Lemon Martini Productions announces that the award-winning, feature length documentary on coyotes, American Bolshevik, is available across on major streaming platforms including Apple TV, Amazon Prime Video, VUDU, and Google Play.
Over the past several decades, coyotes have expanded their range to every part of the United States. What has driven that expansion? What does it mean for our relationship with this animal? Can we learn to coexist with them in these new habitats? We made this film to answer these questions, and to provide a foundation for coexistence with these intelligent and adaptable creatures,” explains director, Julie Marron.
American Bolshevik tells the story of the coyote’s expansion into New England long after the slaughter of the native wolf species, and the attempts of modern day New Englanders to adjust to their new neighbors. The film follows a century of abuse, attempts to malign the coyote as a useless vermin and dangerous predator, and decade after decade of escalating attempts to eradicate the species.

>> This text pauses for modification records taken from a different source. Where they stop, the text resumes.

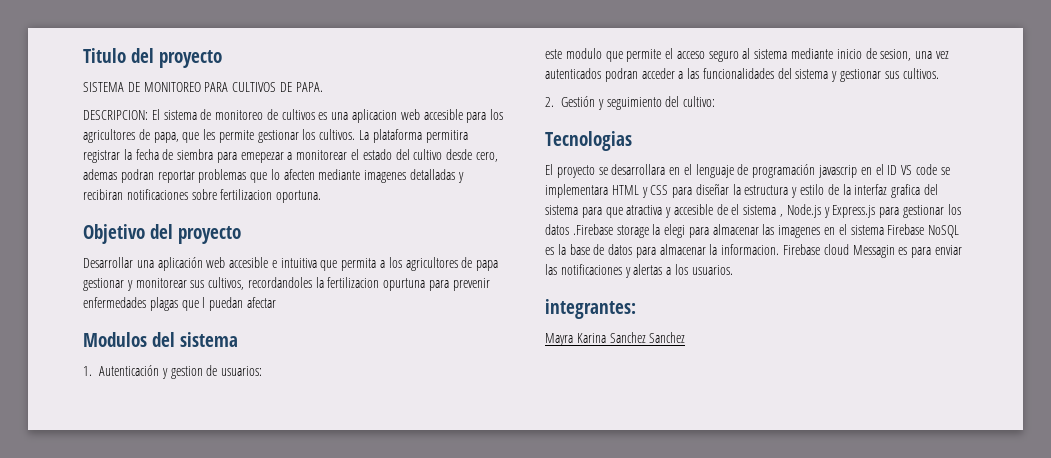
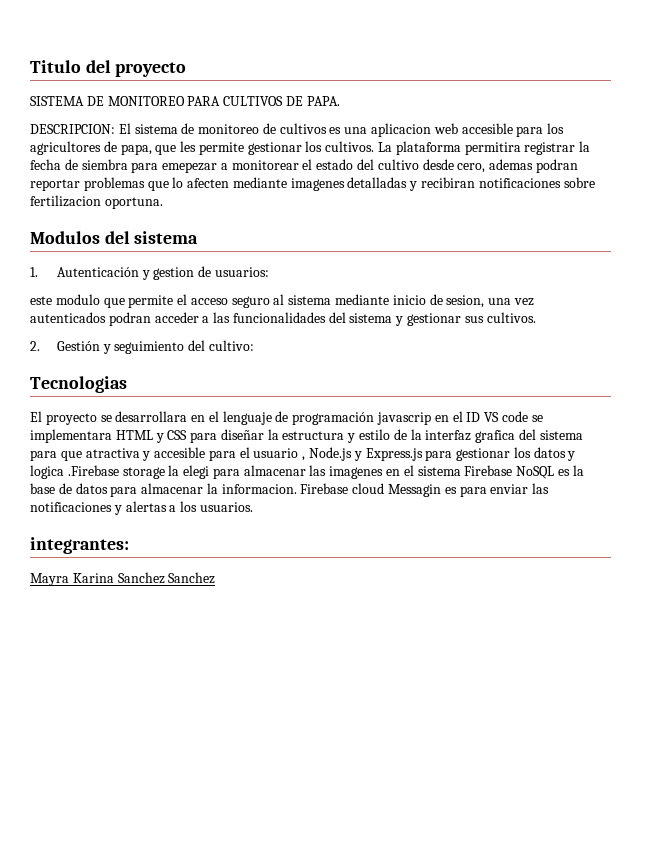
- Objetivo del proyecto
- Desarrollar una aplicación web accesible e intuitiva que permita a los agricultores de papa gestionar y monitorear sus cultivos, recordandoles la fertilizacion opurtuna para prevenir enfermedades plagas que l puedan afectar
- El proyecto se desarrollara en el lenguaje de programación javascrip en el ID VS code se implementara HTML y CSS para diseñar la estructura y estilo de la interfaz grafica del sistema para que atractiva y accesible de el sistema , Node.js y Express.js para gestionar los datos .Firebase storage la elegi para almacenar las imagenes en el sistema Firebase NoSQL es la base de datos para almacenar la informacion.
+ El proyecto se desarrollara en el lenguaje de programación javascrip en el ID VS code se implementara HTML y CSS para diseñar la estructura y estilo de la interfaz grafica del sistema para que atractiva y accesible para el usuario , Node.js y Express.js para gestionar los datos y logica .Firebase storage la elegi para almacenar las imagenes en el sistema Firebase NoSQL es la base de datos para almacenar la informacion.

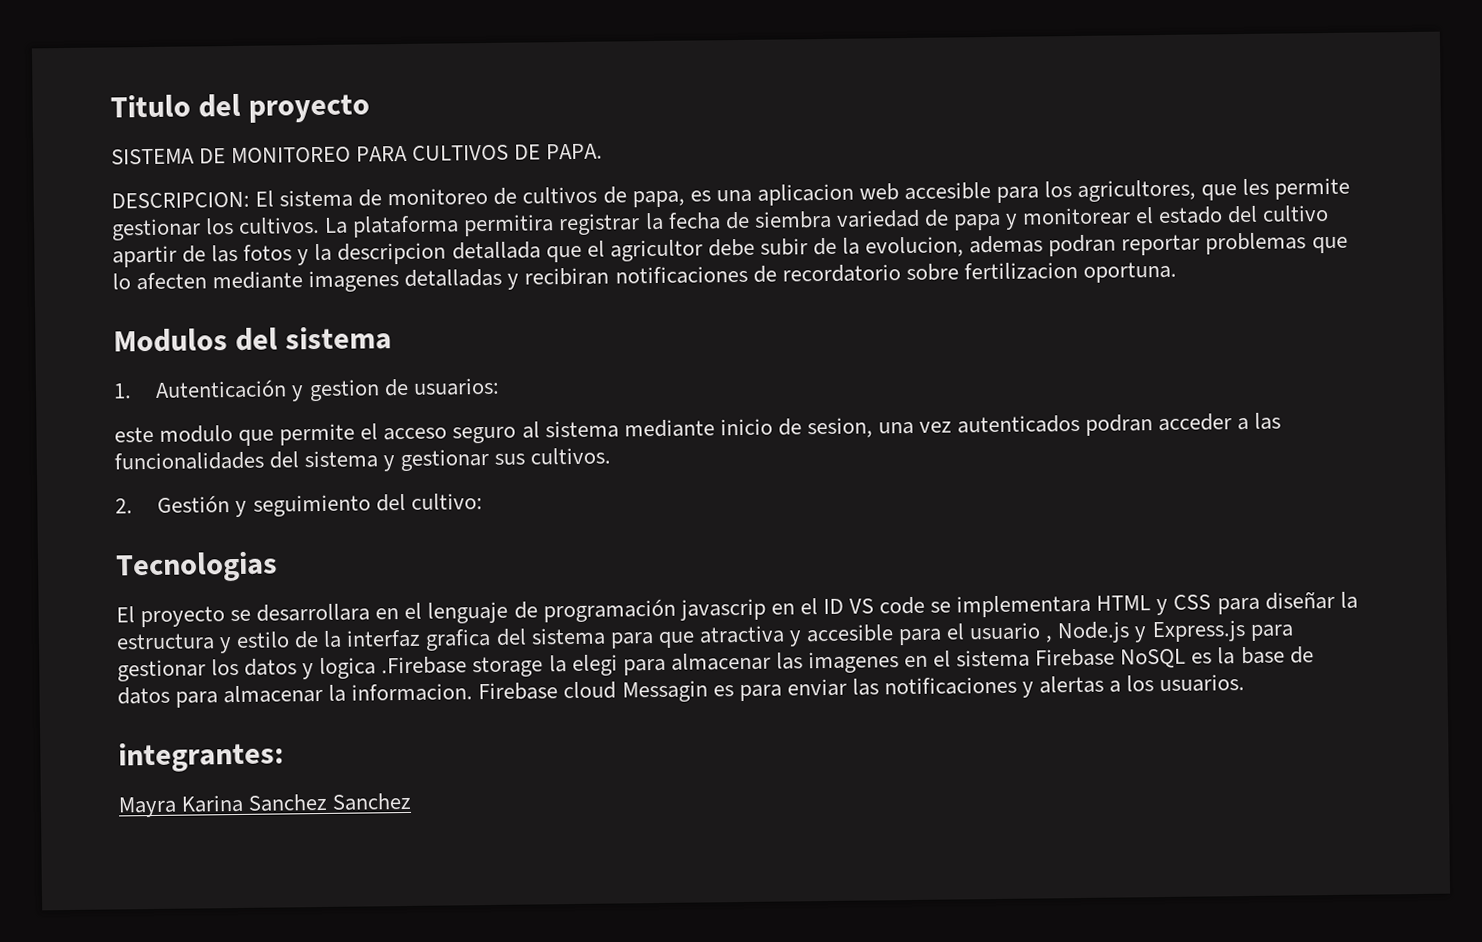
- DESCRIPCION: El sistema de monitoreo de cultivos es una aplicacion web accesible para los agricultores de papa, que les permite gestionar los cultivos.
+ DESCRIPCION: El sistema de monitoreo de cultivos de papa, es una aplicacion web accesible para los agricultores, que les permite gestionar los cultivos.
- La plataforma permitira registrar la fecha de siembra para emepezar a monitorear el estado del cultivo desde cero, ademas podran reportar problemas que lo afecten mediante imagenes detalladas y recibiran notificaciones sobre fertilizacion oportuna.
+ La plataforma permitira registrar la fecha de siembra variedad de papa y monitorear el estado del cultivo apartir de las fotos y la descripcion detallada que el agricultor debe subir de la evolucion, ademas podran reportar problemas que lo afecten mediante imagenes detalladas y recibiran notificaciones de recordatorio sobre fertilizacion oportuna.

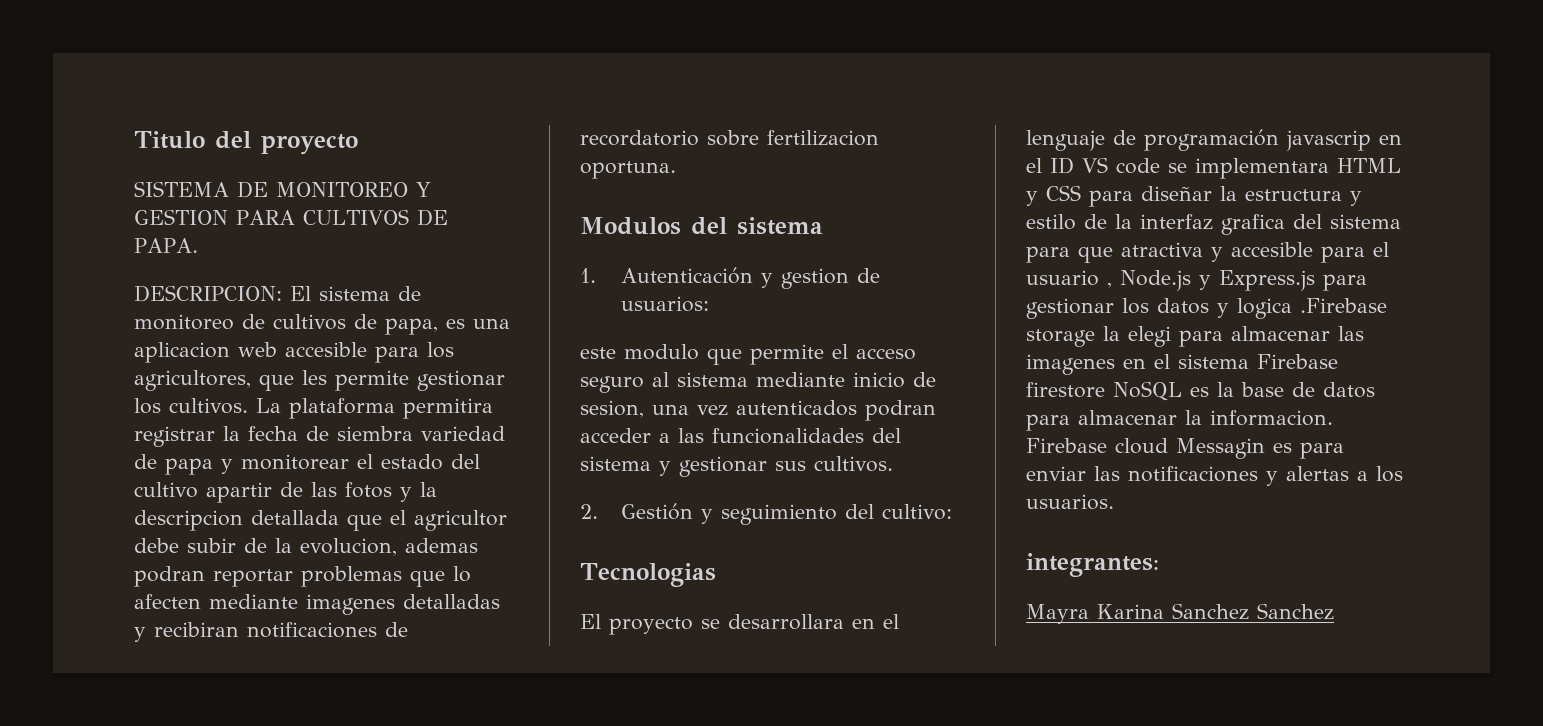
- SISTEMA DE MONITOREO PARA CULTIVOS DE PAPA.
+ SISTEMA DE MONITOREO Y GESTION PARA CULTIVOS DE PAPA.
- El proyecto se desarrollara en el lenguaje de programación javascrip en el ID VS code se implementara HTML y CSS para diseñar la estructura y estilo de la interfaz grafica del sistema para que atractiva y accesible para el usuario , Node.js y Express.js para gestionar los datos y logica .Firebase storage la elegi para almacenar las imagenes en el sistema Firebase NoSQL es la base de datos para almacenar la informacion.
+ El proyecto se desarrollara en el lenguaje de programación javascrip en el ID VS code se implementara HTML y CSS para diseñar la estructura y estilo de la interfaz grafica del sistema para que atractiva y accesible para el usuario , Node.js y Express.js para gestionar los datos y logica .Firebase storage la elegi para almacenar las imagenes en el sistema Firebase firestore NoSQL es la base de datos para almacenar la informacion.

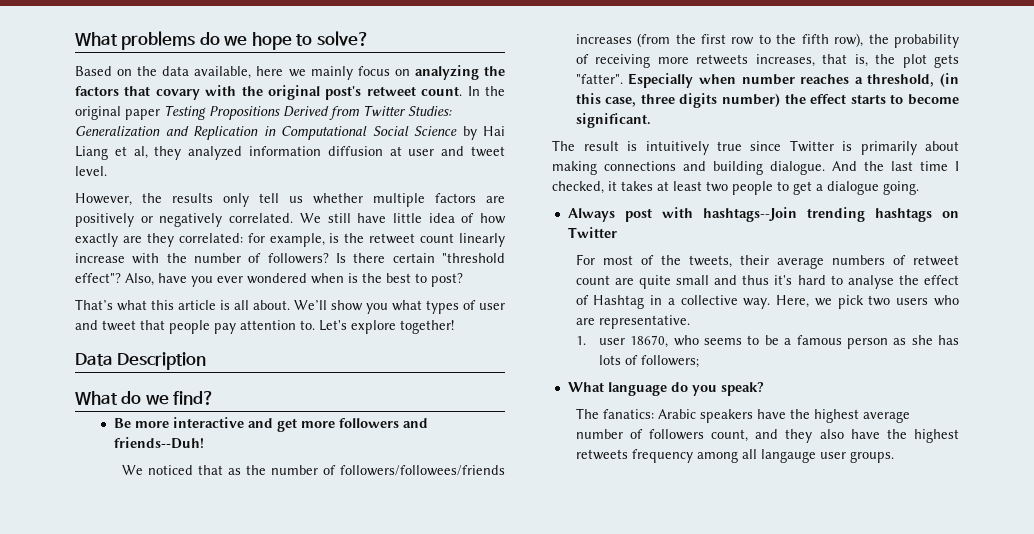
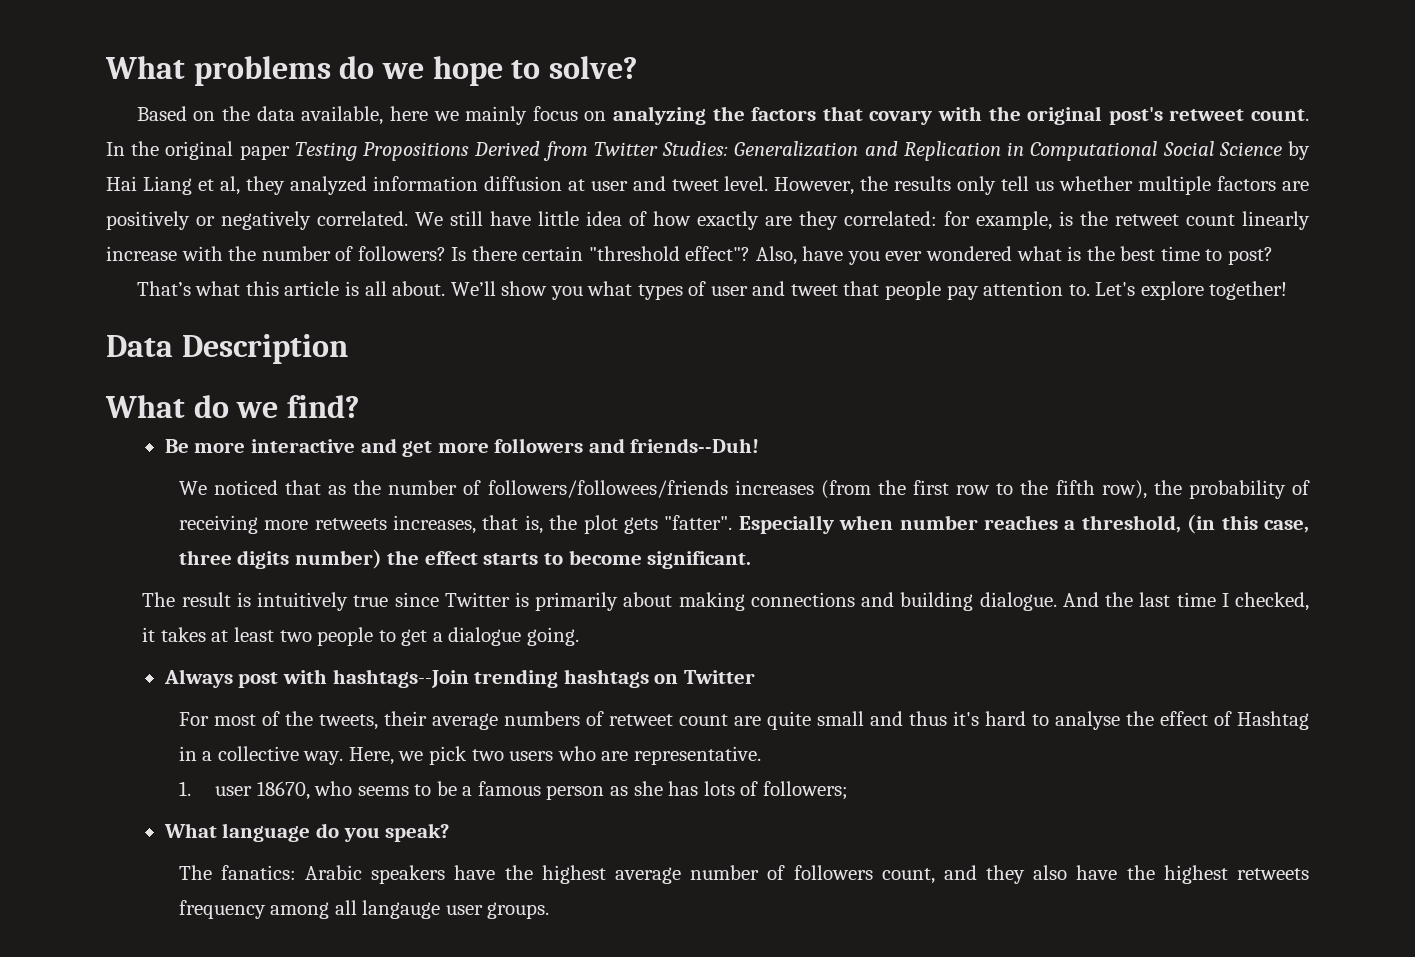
- In the original paper Testing Propositions Derived from Twitter Studies: Generalization and Replication in Computational Social Science by Hai Liang et al, they analyzed information diffusion at user and tweet level.
- However, the results only tell us whether multiple factors are positively or negatively correlated.
+ In the original paper Testing Propositions Derived from Twitter Studies: Generalization and Replication in Computational Social Science by Hai Liang et al, they analyzed information diffusion at user and tweet level. However, the results only tell us whether multiple factors are positively or negatively correlated.
- Also, have you ever wondered when is the best to post?
+ Also, have you ever wondered what is the best time to post?

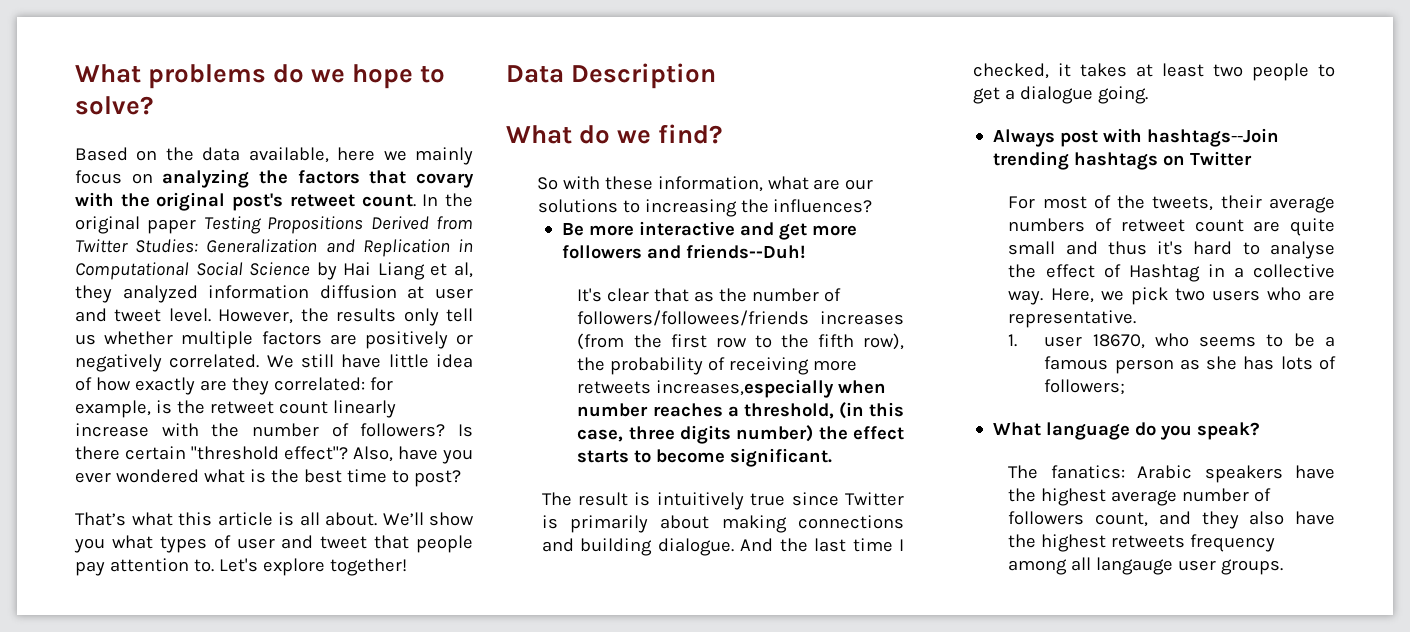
+ So with these information, what are our solutions to increasing the influences?
- We noticed that as the number of followers/followees/friends increases (from the first row to the fifth row), the probability of receiving more retweets increases, that is, the plot gets "fatter". Especially when number reaches a threshold, (in this case, three digits number) the effect starts to become significant.
+ It's clear that as the number of followers/followees/friends increases (from the first row to the fifth row), the probability of receiving more retweets increases,especially when number reaches a threshold, (in this case, three digits number) the effect starts to become significant.

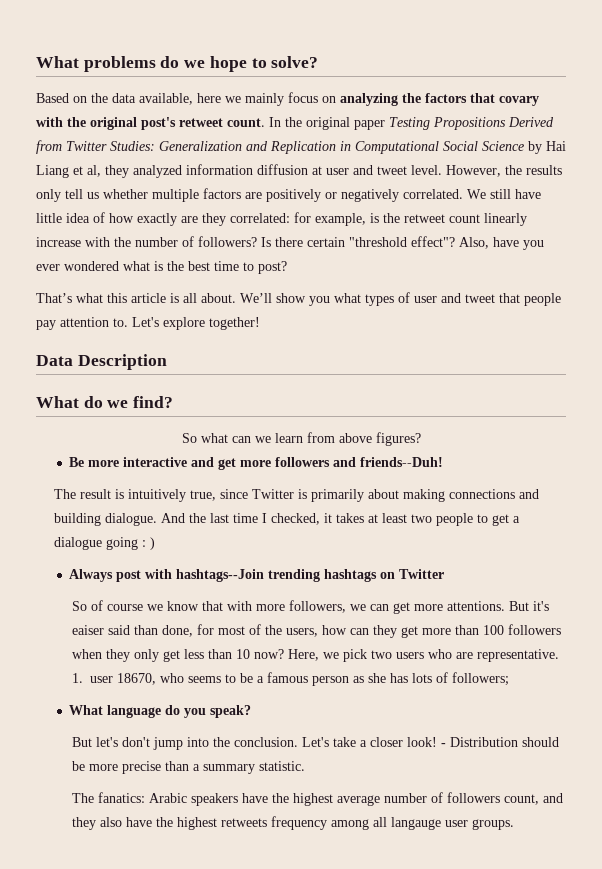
- So with these information, what are our solutions to increasing the influences?
+ So what can we learn from above figures?
- It's clear that as the number of followers/followees/friends increases (from the first row to the fifth row), the probability of receiving more retweets increases,especially when number reaches a threshold, (in this case, three digits number) the effect starts to become significant.
- The result is intuitively true since Twitter is primarily about making connections and building dialogue.
+ The result is intuitively true, since Twitter is primarily about making connections and building dialogue.
- And the last time I checked, it takes at least two people to get a dialogue going.
+ And the last time I checked, it takes at least two people to get a dialogue going : )
- For most of the tweets, their average numbers of retweet count are quite small and thus it's hard to analyse the effect of Hashtag in a collective way.
+ So of course we know that with more followers, we can get more attentions. But it's eaiser said than done, for most of the users, how can they get more than 100 followers when they only get less than 10 now?
+ But let's don't jump into the conclusion. Let's take a closer look! - Distribution should be more precise than a summary statistic.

Each year, an estimated 500,000 coyotes are slaughtered in the United States in the name of “wildlife management,” often through inhumane killing contests and practices such as leg hold traps, aerial shooting, and poisoning.
Lethal control, however, is not only ineffective, but helped drive the coyote’s expansion to every part of the United States. “Killing coyotes has never, and will never work to manage them,” states conservation biologist Chris Schadler, Co-Founder of the New Hampshire Wildlife Coalition, who recounts her years of successfully farming sheep amidst coyotes. The film explores the complex biological responses of coyotes to persecution and killing which make lethal control an ineffective and counterproductive management tool. The good news is that there are evidence-based strategies for successful coexistence with the coyote which require some minor adjustments to human behavior, a conclusion of the ground-breaking Narragansett Bay Coyote Study, a years-long project conducted in Newport, Rhode Island and surrounding towns.
The coyote’s current plight is told against the fraught history of their relationship with humans by historian Dan Flores, the New York Times best-selling author of Coyote America. Other interviewees include Camilla Fox, the Founder and Executive Director of Project Coyote, who notes that coyotes and other predators are important contributors to a diverse and balanced ecosystem.
Despite the adversity facing coyotes, the film is ultimately a tale not only of survival, but of triumph for the often misunderstood “American Songdog.”
The feature length film is available in the United States, Canada, the United Kingdom, and select international countries.